WHAT YOU NEED TO DO:
Any picture among the records should be left out, please; retype the rest exactly.

Excerpts from a dataset:
◆ ◆ ◆
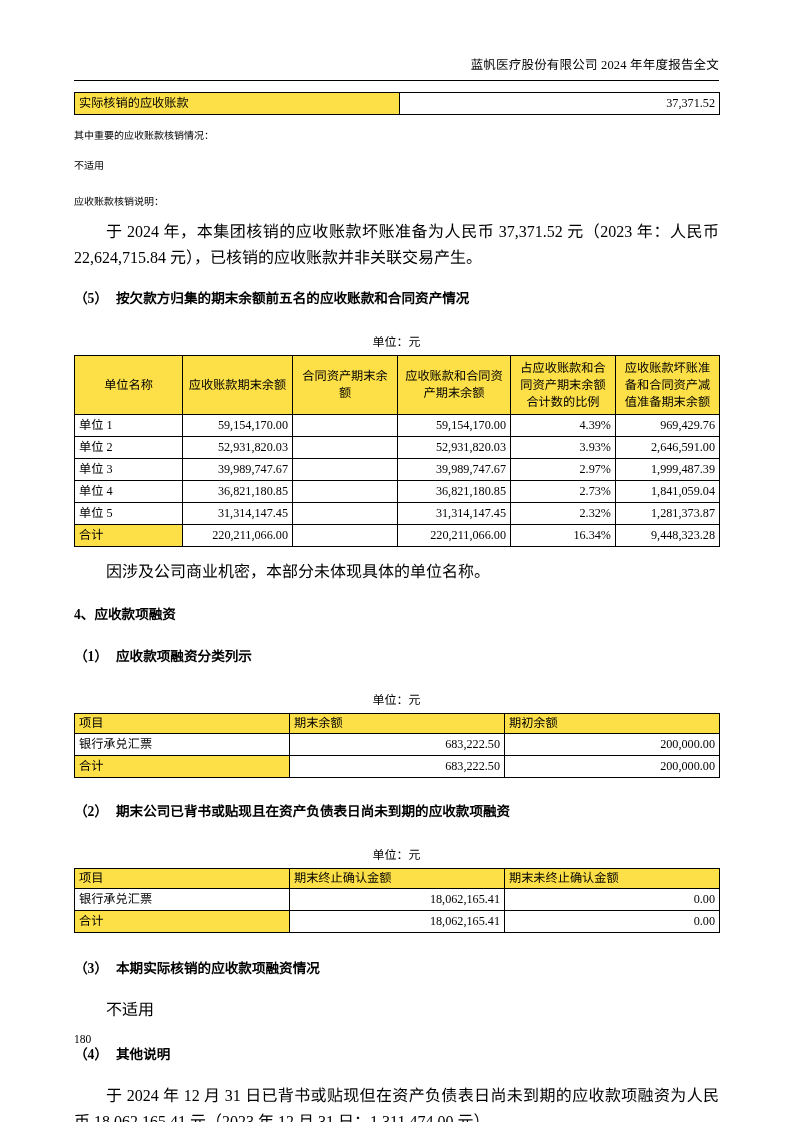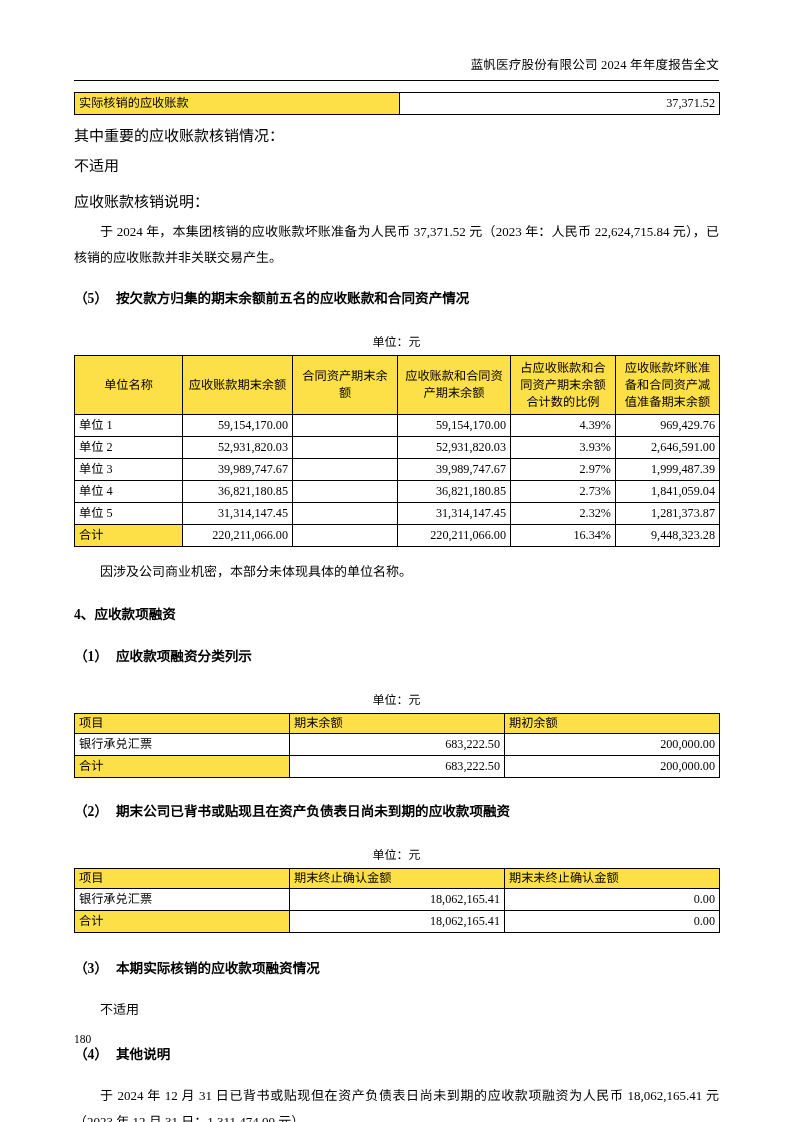--- a/index.html
+++ b/index.html
@@ -59,7 +59,7 @@
     text-indent: 2em;
   }
   .para-tight {
-    font-size: 15px;
+    font-size: 10px;
     line-height: 22px;
   }
   .h-section {

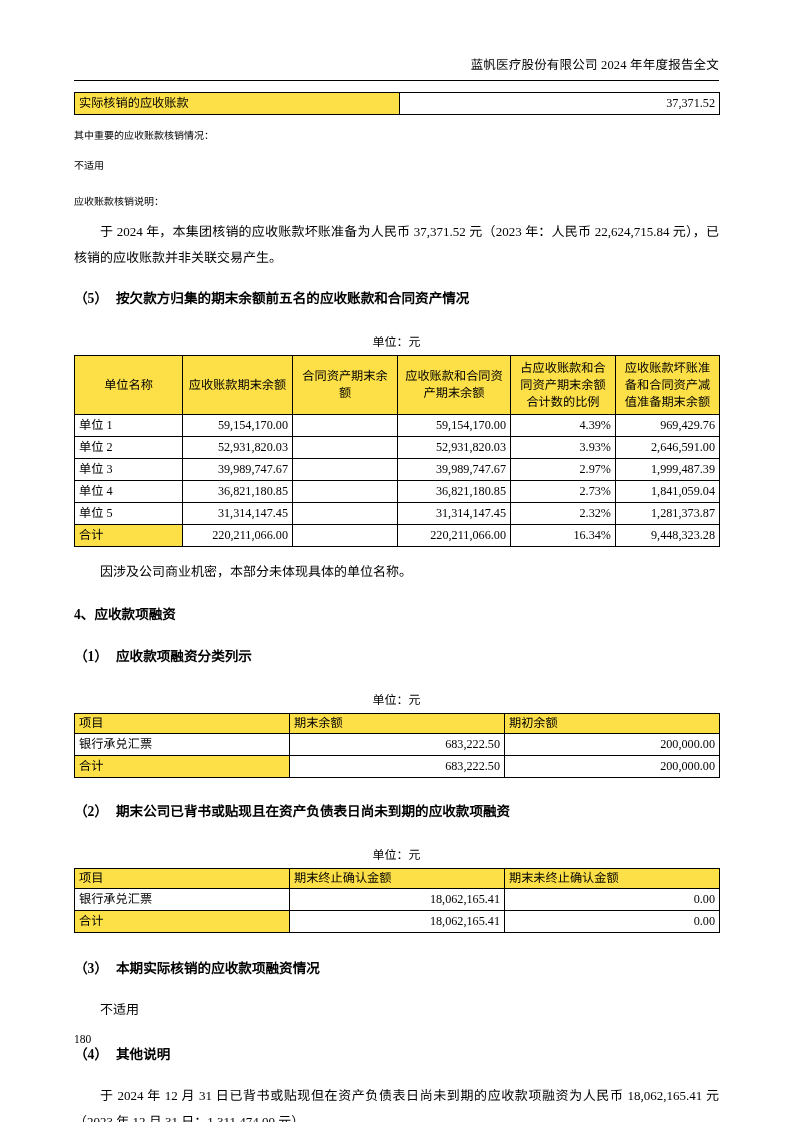--- a/index.html
+++ b/index.html
@@ -50,7 +50,7 @@
 
   
   .para {
-    font-size: 13px;
+    font-size: 16px;
     line-height: 26px;
     text-align: justify;
     text-justify: inter-ideograph;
◆ ◆ ◆
RESULT FOR THIS EXERCISE:
--- a/index.html
+++ b/index.html
@@ -59,7 +59,7 @@
     text-indent: 2em;
   }
   .para-tight {
-    font-size: 15px;
+    font-size: 10px;
     line-height: 22px;
   }
   .h-section {

--- a/index.html
+++ b/index.html
@@ -50,7 +50,7 @@
 
   
   .para {
-    font-size: 13px;
+    font-size: 16px;
     line-height: 26px;
     text-align: justify;
     text-justify: inter-ideograph;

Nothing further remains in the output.